Is this a feature you have seen in other text editors?

SomeGuyNamedMay commented 1 month ago

It might be worth looking into integrating tree sitter nodes into the command language, maybe taking insperation from something like https://github.com/ast-grep/ast-grep if were planning on implementing tree sitter support directly into the program

sminez commented 1 month ago

Possibly, but how it composes with the rest of the functionality in ad is what I'm not sure about. Tree sitter is incredibly powerful but it really wants to be the source of truth for a lot of things which doesn't sit well within the existing feature set of ad.

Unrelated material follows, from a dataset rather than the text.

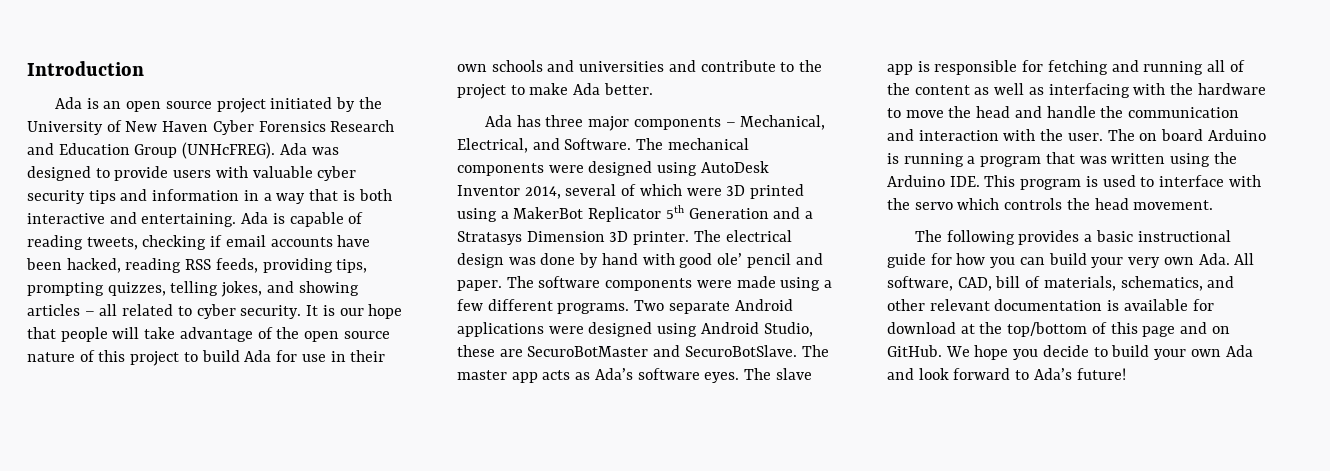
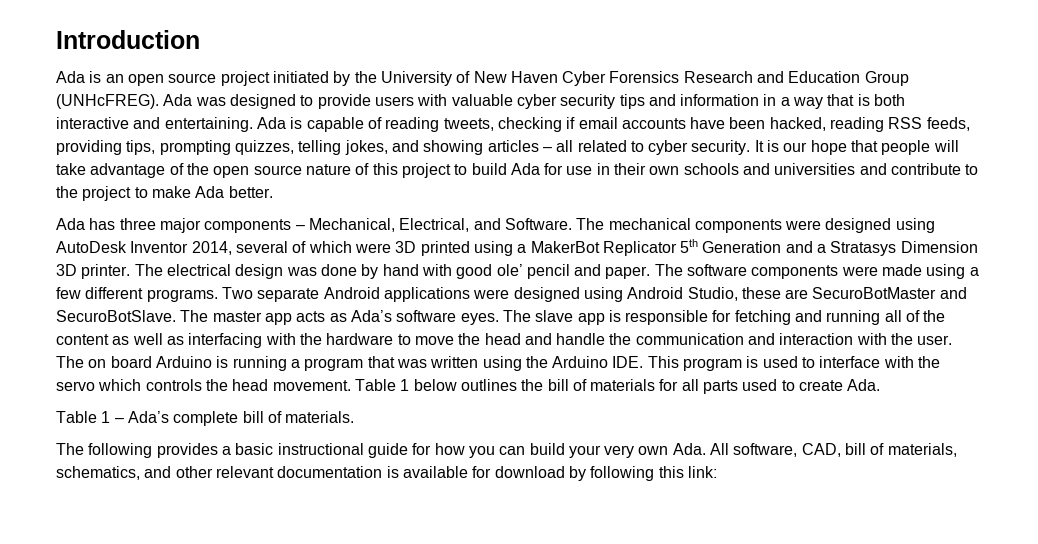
+ Table 1 below outlines the bill of materials for all parts used to create Ada.
+ Table 1 – Ada’s complete bill of materials.
- The following provides a basic instructional guide for how you can build your very own Ada. All software, CAD, bill of materials, schematics, and other relevant documentation is available for download at the top/bottom of this page and on GitHub. We hope you decide to build your own Ada and look forward to Ada’s future!
+ The following provides a basic instructional guide for how you can build your very own Ada. All software, CAD, bill of materials, schematics, and other relevant documentation is available for download by following this link:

A core aspect of ad is that everything is just text within a buffer, but with treesitter everything is an AST node. That quite fundamentally changes the semantics of how everything works.

rakoo commented 1 month ago

Just for reference, and I know I've already said it I'm sorry, but there's the ki editor (https://ki-editor.github.io/ki-editor/) that natively integrates tree-sitter. It uses it to natively define movements in a new way.

I think, to understand whether it's worth it, maybe knowing what functionality it enables might be interesting ? And if these functionalities can be done with scripting, that might be a good exercise of the interface

sminez commented 1 month ago

Like is said in the other issue where ki came up, it's a very interesting idea and worth looking into it you find it interesting, but the goal of ad is not to add every feature available in other editors. It is deliberately opinionated and minimal which is going to mean that there are some things that it just doesn't support I'm afraid 🙂

For clarity here, the reason I opened this issue originally was to look into using treesitter for syntax highlighting, though I realise that is not made clear at all in the issue itself. Using treesitter to manipulate the buffer state is not the goal here.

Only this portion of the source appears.